__Your instructions__.
Your task is to repeat the entries underneath exactly, minus the pictures.

__Records for the task__.
····················

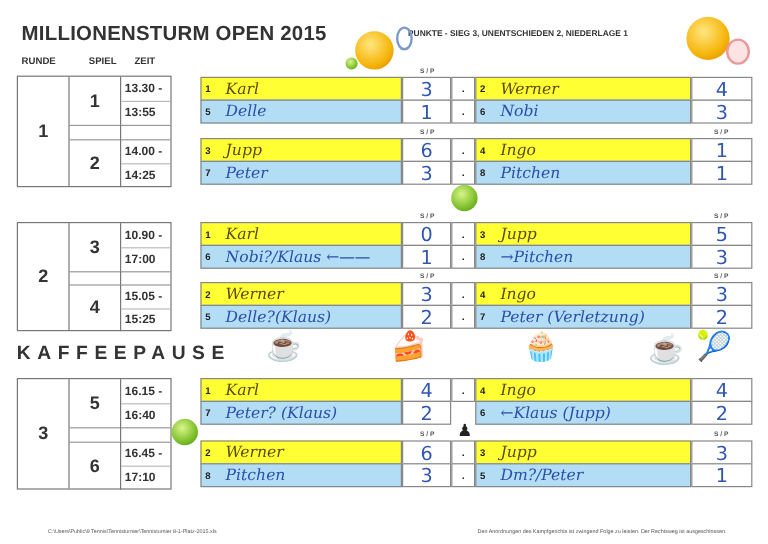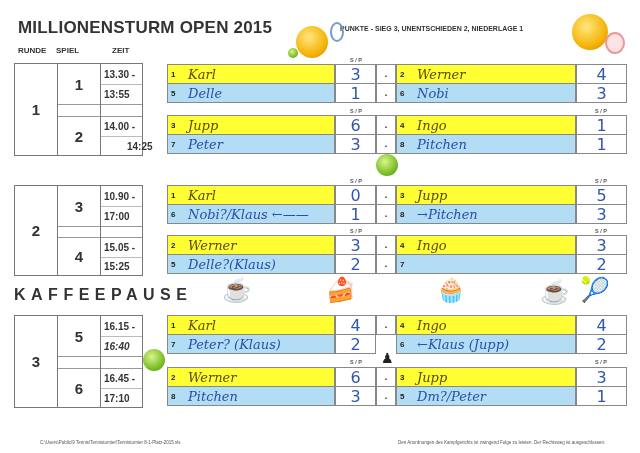--- a/index.html
+++ b/index.html
@@ -58,7 +58,7 @@
 <div class="abs title">MILLIONENSTURM OPEN 2015</div>
 <div class="abs subtitle">PUNKTE - SIEG 3, UNENTSCHIEDEN 2, NIEDERLAGE 1</div>
 <div class="abs colhead" style="left:18px">RUNDE</div>
-<div class="abs colhead" style="left:56px">SPIEL</div>
+<div class="abs colhead" style="left:74px">SPIEL</div>
 <div class="abs colhead" style="left:112px">ZEIT</div>
 
 <div class="smiley" style="left:296px;top:26px;width:32px;height:32px;"></div>

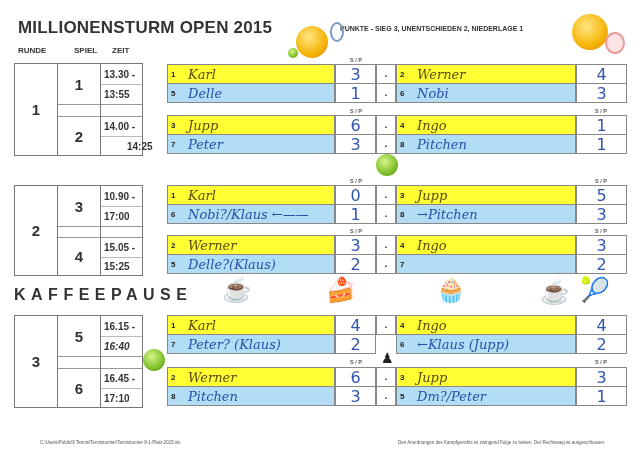--- a/index.html
+++ b/index.html
@@ -79,7 +79,7 @@
   <div class="spiel" style="top:52px;height:40px;">2</div>
   <div class="zeit" style="top:52px;height:20px;">14.00 -</div>
   <div class="hl2" style="top:72px;"></div>
-  <div class="zeit" style="top:72px;height:20px;margin-left:23px;">14:25</div>
+  <div class="zeit" style="top:72px;height:20px;">14:25</div>
 </div>
 
 <div class="sched" style="top:185px;height:91px;">

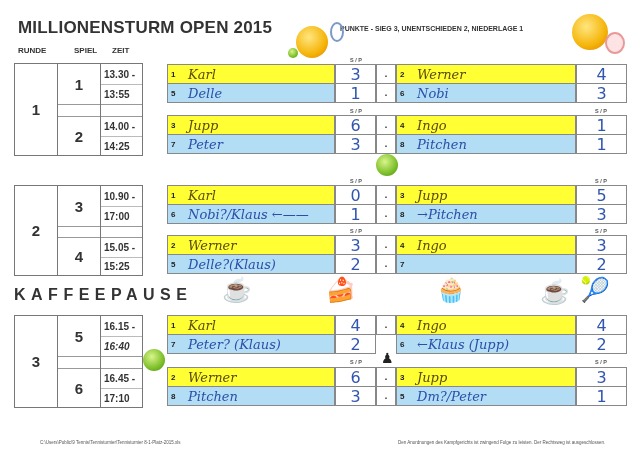--- a/index.html
+++ b/index.html
@@ -243,6 +243,7 @@
     <div class="dot">.</div>
     <div class="rname">
         <span class="num">7</span>
+        <span class="hand">Peter (Verletzung)</span>
       </div>
     <div class="rscore">2</div>
   </div>

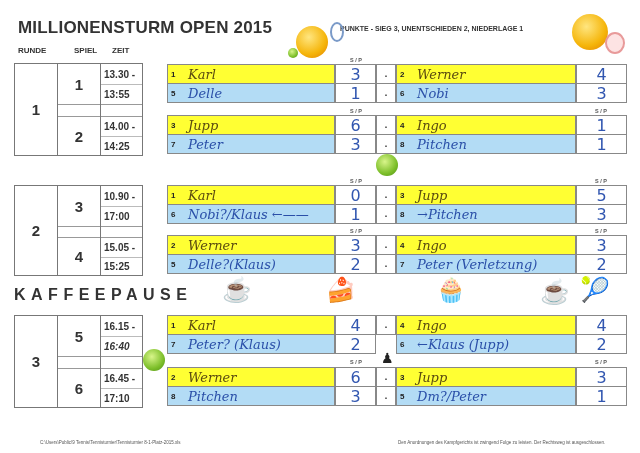--- a/index.html
+++ b/index.html
@@ -109,7 +109,7 @@
   <div class="spiel" style="top:0;height:40px;">5</div>
   <div class="zeit" style="top:0;height:20px;">16.15 -</div>
   <div class="hl2" style="top:20px;"></div>
-  <div class="zeit" style="top:20px;height:20px;font-style:italic;">16:40</div>
+  <div class="zeit" style="top:20px;height:20px;">16:40</div>
   <div class="hl" style="top:40px;"></div>
   <div class="spiel" style="top:40px;height:12px;"></div>
   <div class="hl" style="top:52px;"></div>

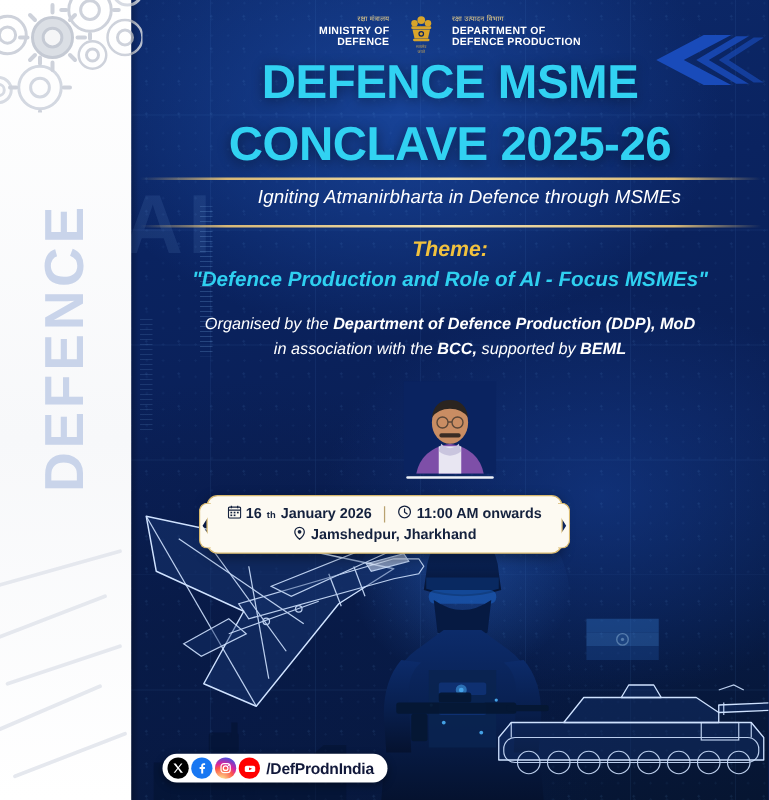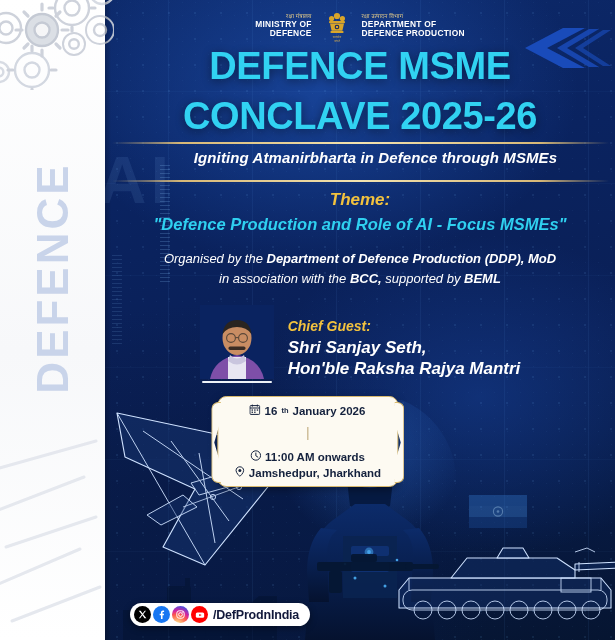--- a/index.html
+++ b/index.html
@@ -103,7 +103,7 @@
 
   .subtitle{
     position:absolute;left:105px;right:0;top:149px;text-align:center;z-index:5;
-    font-size:15px;font-weight:700;font-style:italic;color:#ffffff;letter-spacing:.1px;padding-left:31px;
+    font-size:15px;font-weight:400;font-style:italic;color:#ffffff;letter-spacing:.1px;padding-left:31px;
   }
 
   .theme-label{

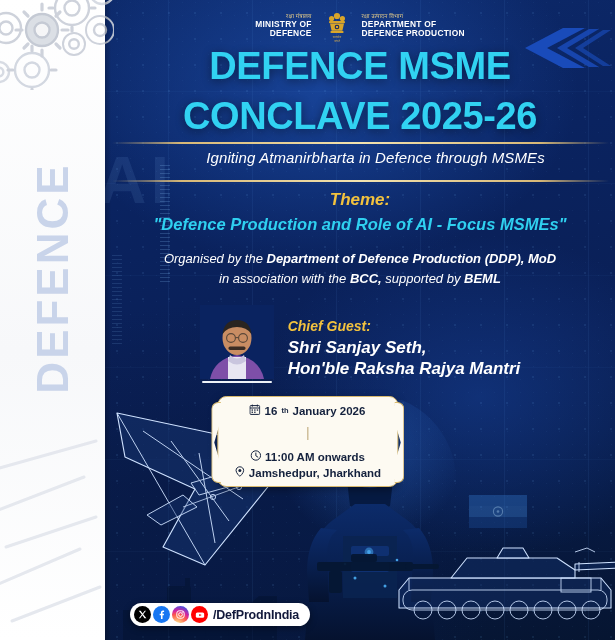--- a/index.html
+++ b/index.html
@@ -265,11 +265,6 @@
         </g>
       </svg>
       <div class="guest-underline"></div>
-    </div>
-    <div class="guest-txt">
-      <div class="cg-label">Chief Guest:</div>
-      <div class="cg-name">Shri Sanjay Seth,</div>
-      <div class="cg-name">Hon'ble Raksha Rajya Mantri</div>
     </div>
   </div>
 

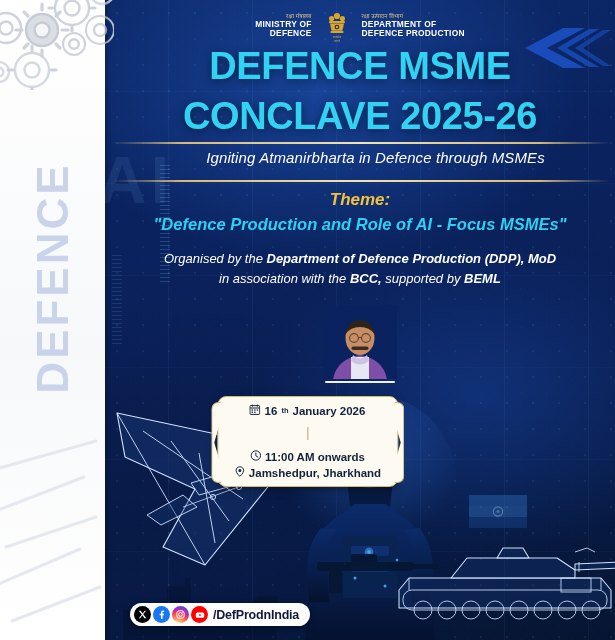--- a/index.html
+++ b/index.html
@@ -148,7 +148,7 @@
     clip-path:polygon(0 0,100% 0,100% 22%,34% 50%,100% 78%,100% 100%,0 100%);}
   .badge:after{right:-7px;border-left:none;border-radius:0 7px 7px 0;
     clip-path:polygon(0 0,100% 0,100% 100%,0 100%,0 78%,66% 50%,0 22%);}
-  .badge-row1{display:flex;align-items:center;justify-content:center;gap:10px;white-space:nowrap;flex-direction:column;}
+  .badge-row1{display:flex;align-items:center;justify-content:center;gap:10px;white-space:nowrap;}
   .badge-sep{width:1px;height:13px;background:#b9a270;}
   .badge-item{display:flex;align-items:center;gap:4px;font-size:11.5px;font-weight:700;color:#14213d;}
   .badge-row2{display:flex;align-items:center;justify-content:center;gap:4px;margin-top:3px;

····················

__Response area__.
--- a/index.html
+++ b/index.html
@@ -58,7 +58,7 @@
 <div class="abs title">MILLIONENSTURM OPEN 2015</div>
 <div class="abs subtitle">PUNKTE - SIEG 3, UNENTSCHIEDEN 2, NIEDERLAGE 1</div>
 <div class="abs colhead" style="left:18px">RUNDE</div>
-<div class="abs colhead" style="left:56px">SPIEL</div>
+<div class="abs colhead" style="left:74px">SPIEL</div>
 <div class="abs colhead" style="left:112px">ZEIT</div>
 
 <div class="smiley" style="left:296px;top:26px;width:32px;height:32px;"></div>

--- a/index.html
+++ b/index.html
@@ -79,7 +79,7 @@
   <div class="spiel" style="top:52px;height:40px;">2</div>
   <div class="zeit" style="top:52px;height:20px;">14.00 -</div>
   <div class="hl2" style="top:72px;"></div>
-  <div class="zeit" style="top:72px;height:20px;margin-left:23px;">14:25</div>
+  <div class="zeit" style="top:72px;height:20px;">14:25</div>
 </div>
 
 <div class="sched" style="top:185px;height:91px;">

--- a/index.html
+++ b/index.html
@@ -243,6 +243,7 @@
     <div class="dot">.</div>
     <div class="rname">
         <span class="num">7</span>
+        <span class="hand">Peter (Verletzung)</span>
       </div>
     <div class="rscore">2</div>
   </div>

--- a/index.html
+++ b/index.html
@@ -109,7 +109,7 @@
   <div class="spiel" style="top:0;height:40px;">5</div>
   <div class="zeit" style="top:0;height:20px;">16.15 -</div>
   <div class="hl2" style="top:20px;"></div>
-  <div class="zeit" style="top:20px;height:20px;font-style:italic;">16:40</div>
+  <div class="zeit" style="top:20px;height:20px;">16:40</div>
   <div class="hl" style="top:40px;"></div>
   <div class="spiel" style="top:40px;height:12px;"></div>
   <div class="hl" style="top:52px;"></div>

--- a/index.html
+++ b/index.html
@@ -103,7 +103,7 @@
 
   .subtitle{
     position:absolute;left:105px;right:0;top:149px;text-align:center;z-index:5;
-    font-size:15px;font-weight:700;font-style:italic;color:#ffffff;letter-spacing:.1px;padding-left:31px;
+    font-size:15px;font-weight:400;font-style:italic;color:#ffffff;letter-spacing:.1px;padding-left:31px;
   }
 
   .theme-label{

--- a/index.html
+++ b/index.html
@@ -265,11 +265,6 @@
         </g>
       </svg>
       <div class="guest-underline"></div>
-    </div>
-    <div class="guest-txt">
-      <div class="cg-label">Chief Guest:</div>
-      <div class="cg-name">Shri Sanjay Seth,</div>
-      <div class="cg-name">Hon'ble Raksha Rajya Mantri</div>
     </div>
   </div>
 

--- a/index.html
+++ b/index.html
@@ -148,7 +148,7 @@
     clip-path:polygon(0 0,100% 0,100% 22%,34% 50%,100% 78%,100% 100%,0 100%);}
   .badge:after{right:-7px;border-left:none;border-radius:0 7px 7px 0;
     clip-path:polygon(0 0,100% 0,100% 100%,0 100%,0 78%,66% 50%,0 22%);}
-  .badge-row1{display:flex;align-items:center;justify-content:center;gap:10px;white-space:nowrap;flex-direction:column;}
+  .badge-row1{display:flex;align-items:center;justify-content:center;gap:10px;white-space:nowrap;}
   .badge-sep{width:1px;height:13px;background:#b9a270;}
   .badge-item{display:flex;align-items:center;gap:4px;font-size:11.5px;font-weight:700;color:#14213d;}
   .badge-row2{display:flex;align-items:center;justify-content:center;gap:4px;margin-top:3px;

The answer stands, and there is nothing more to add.